■ Version difference data

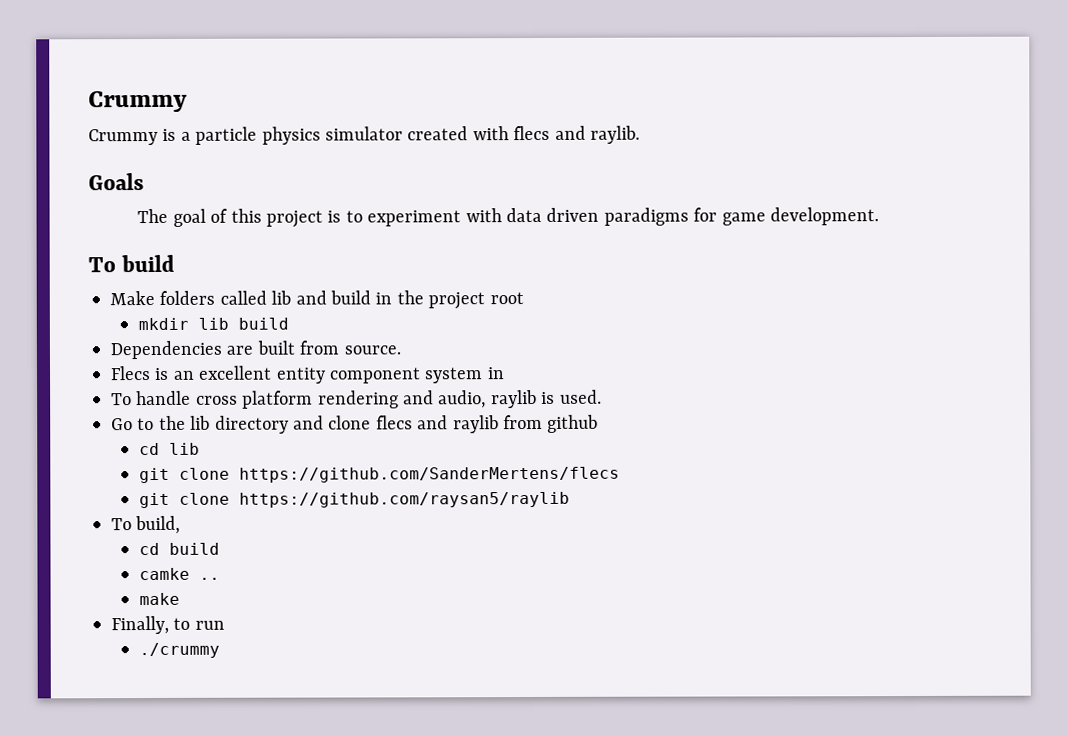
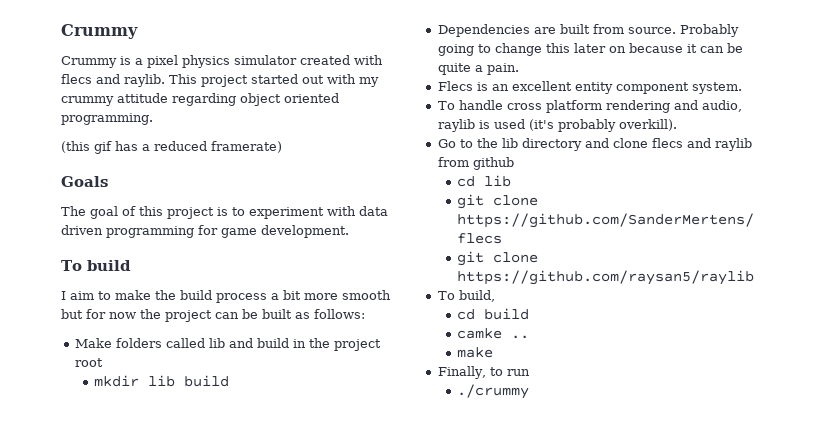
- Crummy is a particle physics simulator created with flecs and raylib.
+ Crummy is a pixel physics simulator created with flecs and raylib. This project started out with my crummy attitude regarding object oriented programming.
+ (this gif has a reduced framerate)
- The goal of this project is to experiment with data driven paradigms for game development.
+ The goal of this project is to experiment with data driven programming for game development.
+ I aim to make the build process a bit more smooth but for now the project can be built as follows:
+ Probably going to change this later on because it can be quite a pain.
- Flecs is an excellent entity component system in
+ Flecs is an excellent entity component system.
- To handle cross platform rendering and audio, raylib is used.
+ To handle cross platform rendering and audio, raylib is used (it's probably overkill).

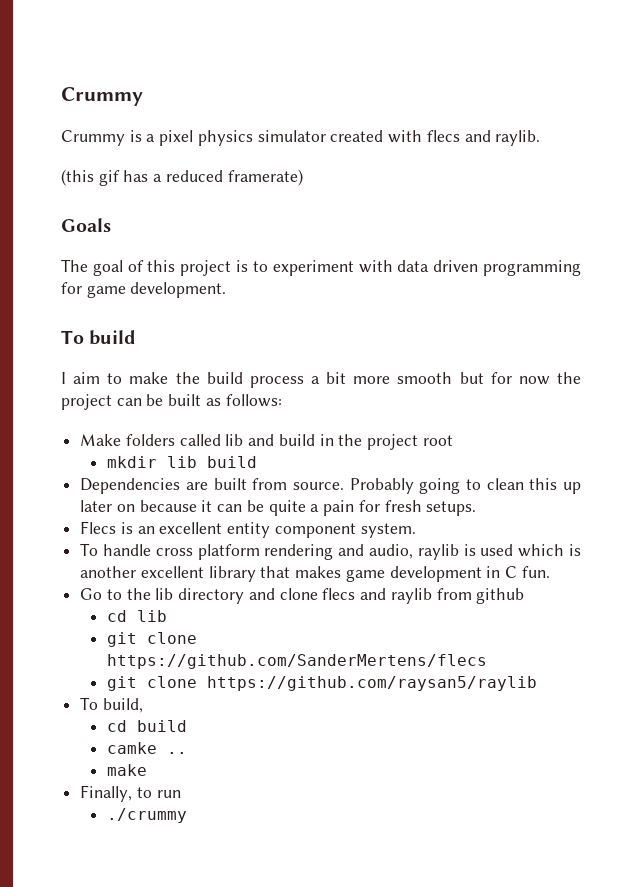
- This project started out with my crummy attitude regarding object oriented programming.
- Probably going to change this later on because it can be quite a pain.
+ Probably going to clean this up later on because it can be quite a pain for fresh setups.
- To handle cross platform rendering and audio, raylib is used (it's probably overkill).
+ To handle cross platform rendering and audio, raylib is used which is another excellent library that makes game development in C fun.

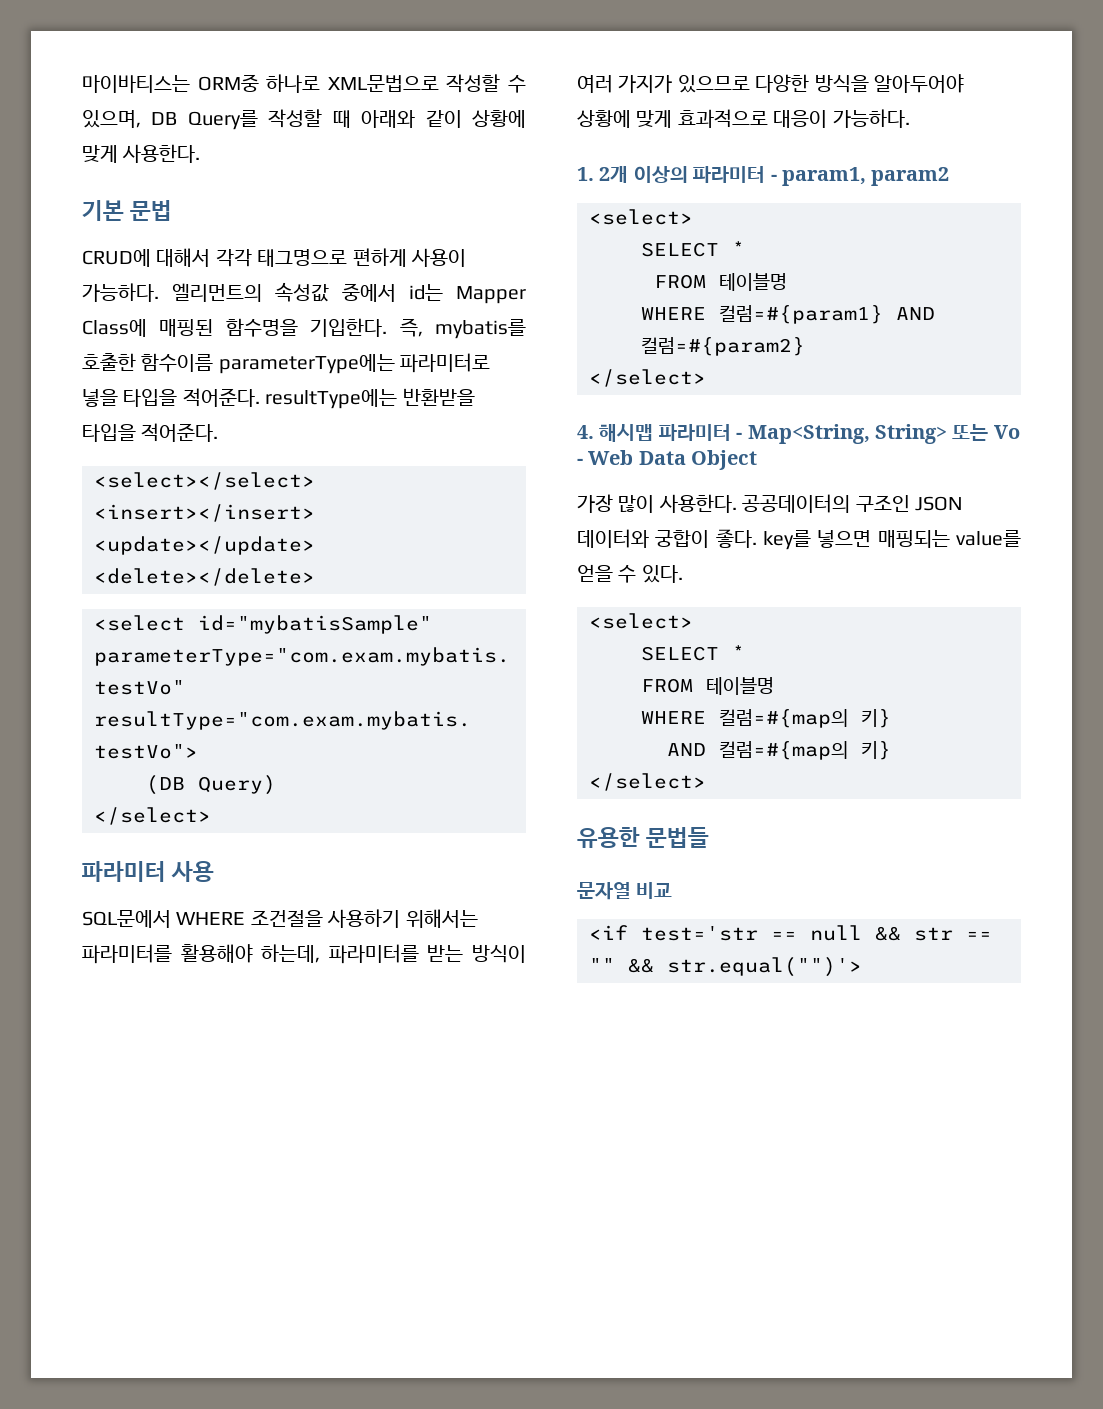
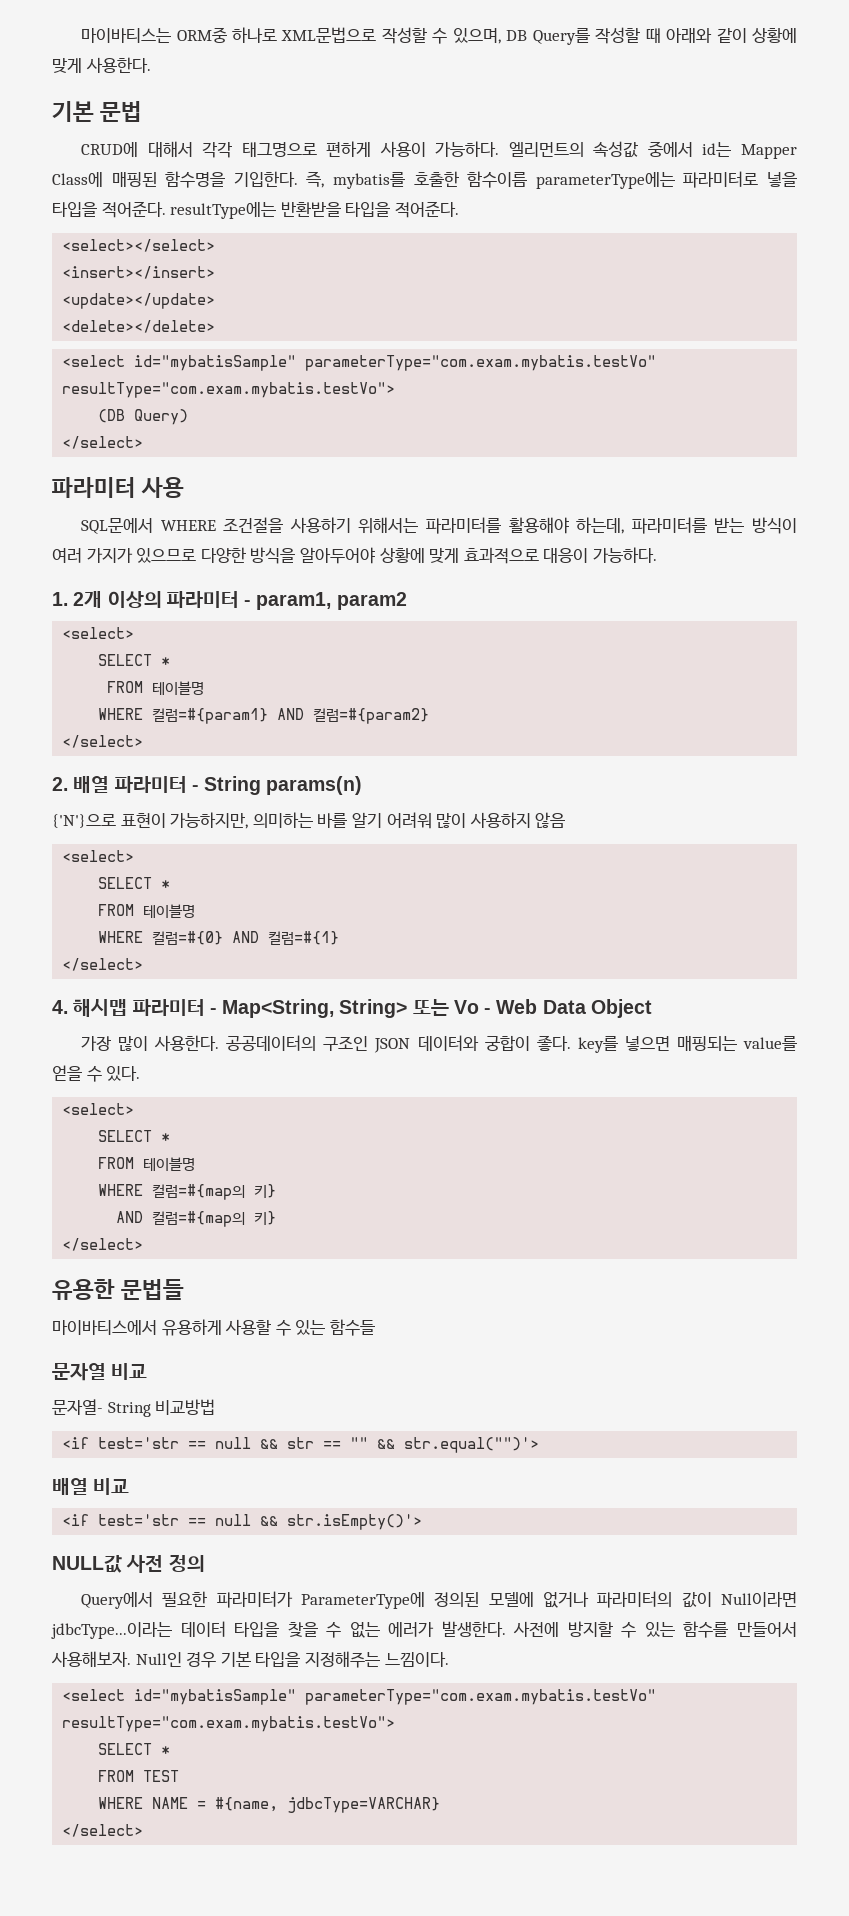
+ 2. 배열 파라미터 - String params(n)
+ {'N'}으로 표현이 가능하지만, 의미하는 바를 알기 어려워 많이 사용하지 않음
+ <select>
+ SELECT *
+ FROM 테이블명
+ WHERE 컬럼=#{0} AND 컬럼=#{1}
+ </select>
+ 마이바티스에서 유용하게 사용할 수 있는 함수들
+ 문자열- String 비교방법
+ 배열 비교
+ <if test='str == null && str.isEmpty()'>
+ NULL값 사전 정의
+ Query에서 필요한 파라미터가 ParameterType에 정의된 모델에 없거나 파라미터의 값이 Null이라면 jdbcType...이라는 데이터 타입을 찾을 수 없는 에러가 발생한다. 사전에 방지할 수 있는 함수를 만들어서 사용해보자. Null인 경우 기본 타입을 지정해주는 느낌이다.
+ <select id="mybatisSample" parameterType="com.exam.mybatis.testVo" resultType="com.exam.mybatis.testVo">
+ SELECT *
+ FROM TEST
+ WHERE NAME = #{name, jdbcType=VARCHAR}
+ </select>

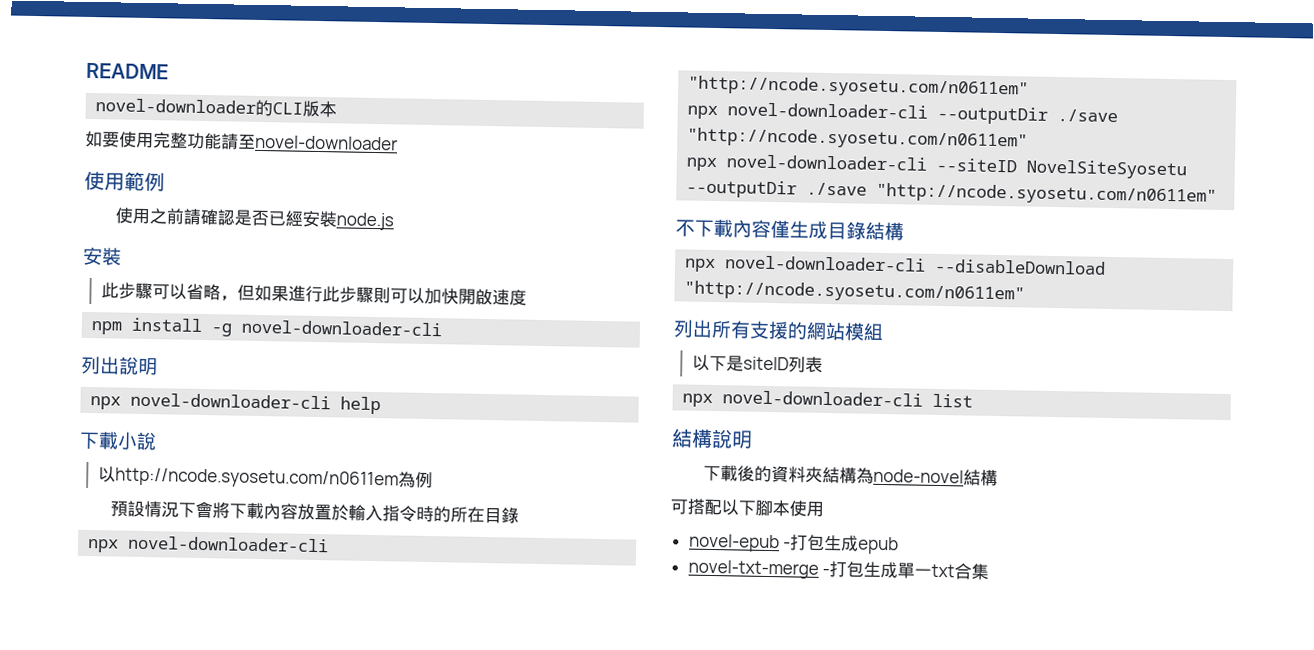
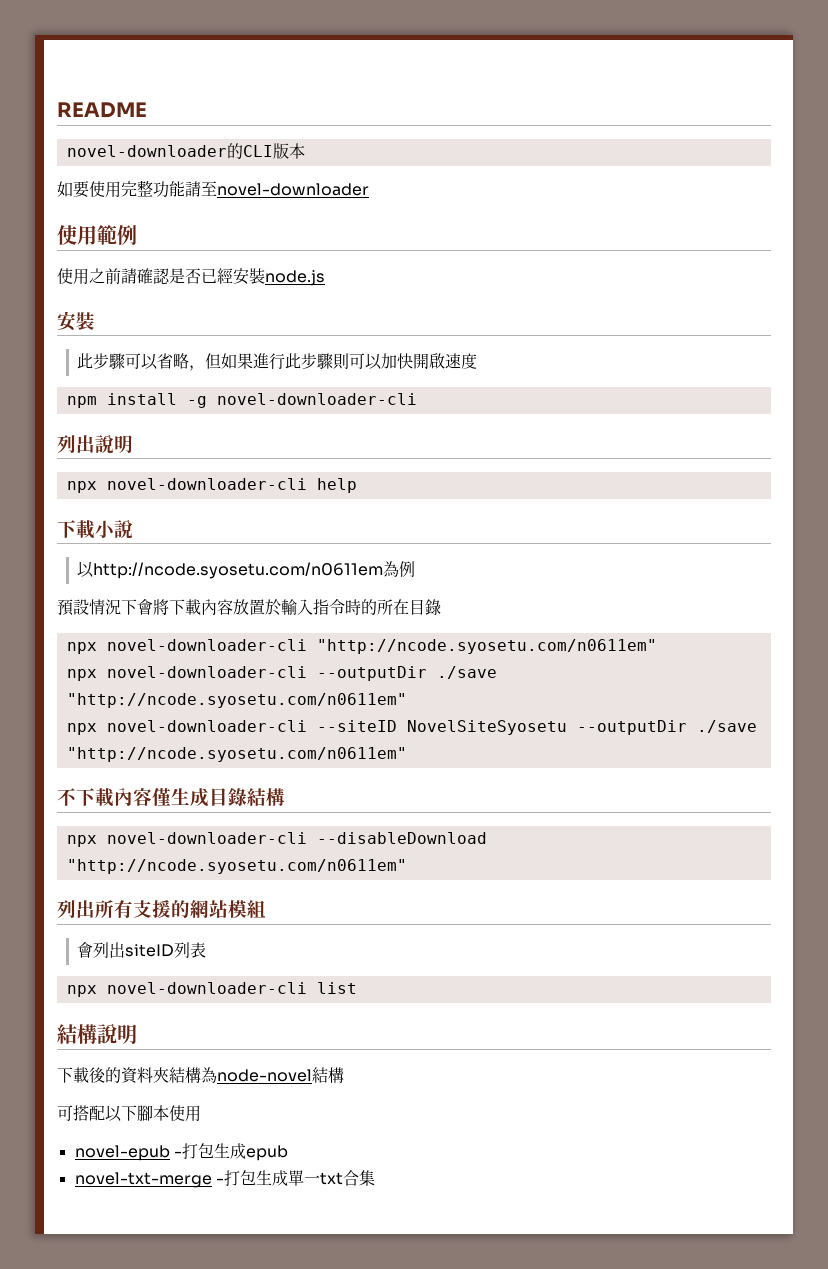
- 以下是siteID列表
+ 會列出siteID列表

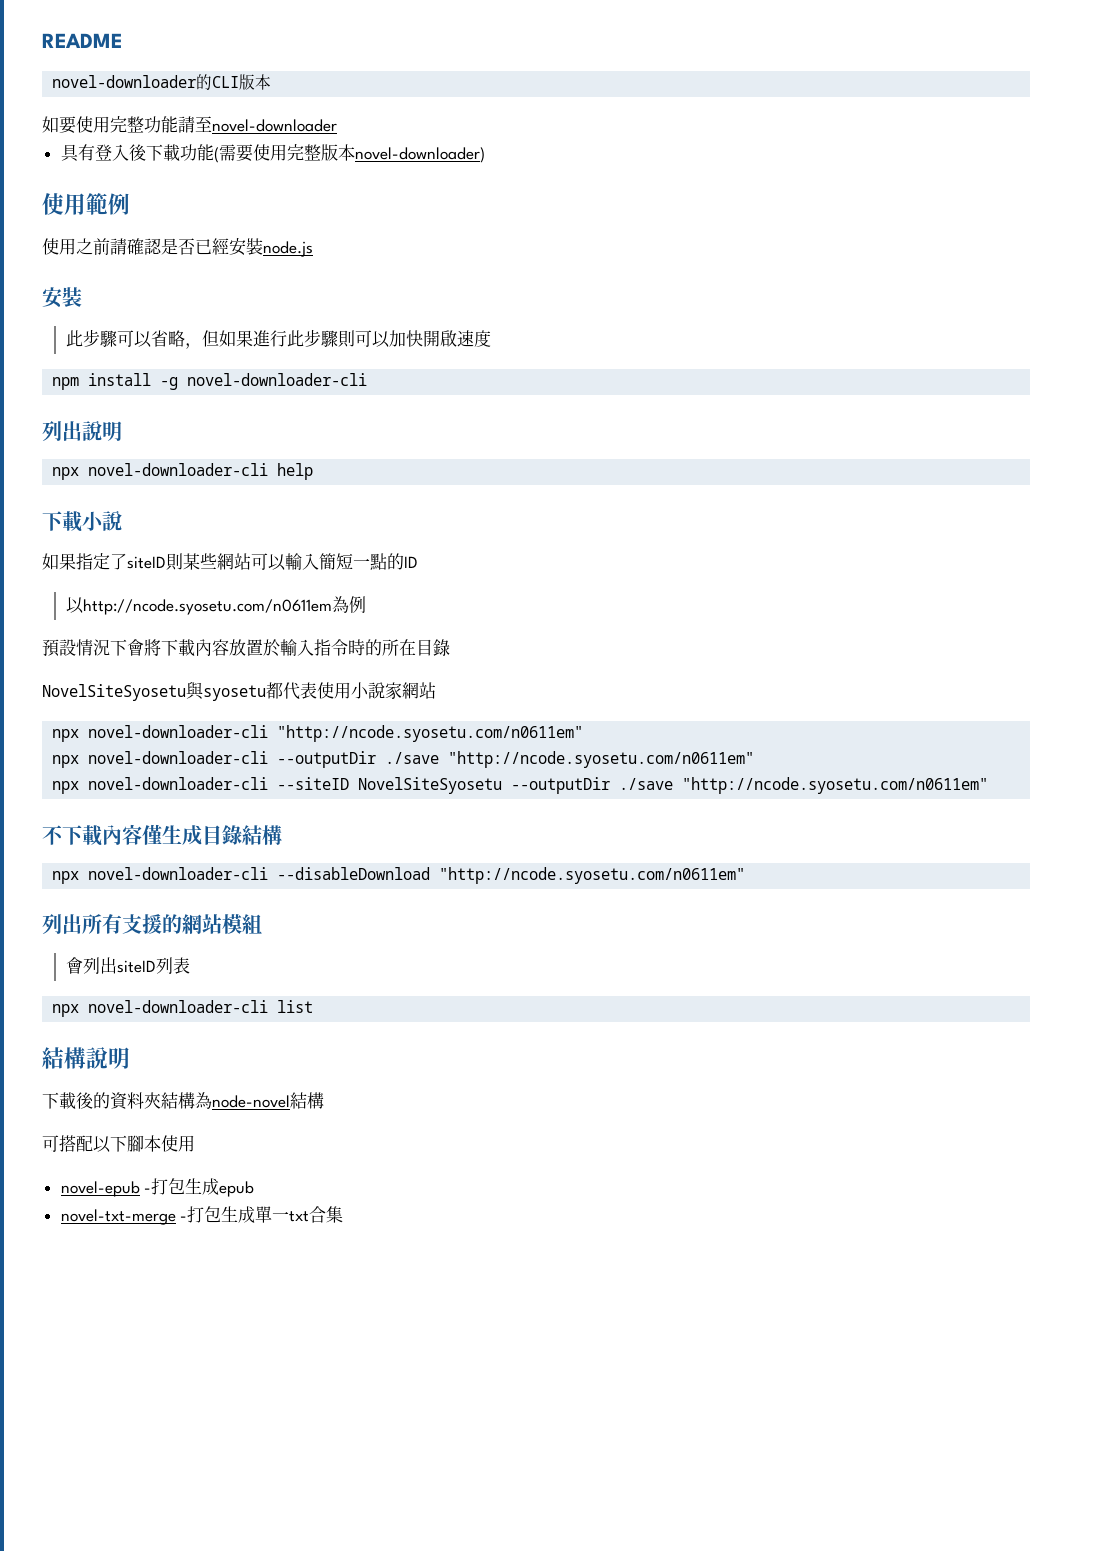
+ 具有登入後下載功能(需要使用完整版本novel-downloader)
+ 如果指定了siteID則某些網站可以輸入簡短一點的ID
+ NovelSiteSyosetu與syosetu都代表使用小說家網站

■ WORK ITEM
Reproduce every record exactly; images stay out.

■ ANSWER TO THIS EXERCISE
- Crummy is a particle physics simulator created with flecs and raylib.
+ Crummy is a pixel physics simulator created with flecs and raylib. This project started out with my crummy attitude regarding object oriented programming.
+ (this gif has a reduced framerate)
- The goal of this project is to experiment with data driven paradigms for game development.
+ The goal of this project is to experiment with data driven programming for game development.
+ I aim to make the build process a bit more smooth but for now the project can be built as follows:
+ Probably going to change this later on because it can be quite a pain.
- Flecs is an excellent entity component system in
+ Flecs is an excellent entity component system.
- To handle cross platform rendering and audio, raylib is used.
+ To handle cross platform rendering and audio, raylib is used (it's probably overkill).

- This project started out with my crummy attitude regarding object oriented programming.
- Probably going to change this later on because it can be quite a pain.
+ Probably going to clean this up later on because it can be quite a pain for fresh setups.
- To handle cross platform rendering and audio, raylib is used (it's probably overkill).
+ To handle cross platform rendering and audio, raylib is used which is another excellent library that makes game development in C fun.

+ 2. 배열 파라미터 - String params(n)
+ {'N'}으로 표현이 가능하지만, 의미하는 바를 알기 어려워 많이 사용하지 않음
+ <select>
+ SELECT *
+ FROM 테이블명
+ WHERE 컬럼=#{0} AND 컬럼=#{1}
+ </select>
+ 마이바티스에서 유용하게 사용할 수 있는 함수들
+ 문자열- String 비교방법
+ 배열 비교
+ <if test='str == null && str.isEmpty()'>
+ NULL값 사전 정의
+ Query에서 필요한 파라미터가 ParameterType에 정의된 모델에 없거나 파라미터의 값이 Null이라면 jdbcType...이라는 데이터 타입을 찾을 수 없는 에러가 발생한다. 사전에 방지할 수 있는 함수를 만들어서 사용해보자. Null인 경우 기본 타입을 지정해주는 느낌이다.
+ <select id="mybatisSample" parameterType="com.exam.mybatis.testVo" resultType="com.exam.mybatis.testVo">
+ SELECT *
+ FROM TEST
+ WHERE NAME = #{name, jdbcType=VARCHAR}
+ </select>

- 以下是siteID列表
+ 會列出siteID列表

+ 具有登入後下載功能(需要使用完整版本novel-downloader)
+ 如果指定了siteID則某些網站可以輸入簡短一點的ID
+ NovelSiteSyosetu與syosetu都代表使用小說家網站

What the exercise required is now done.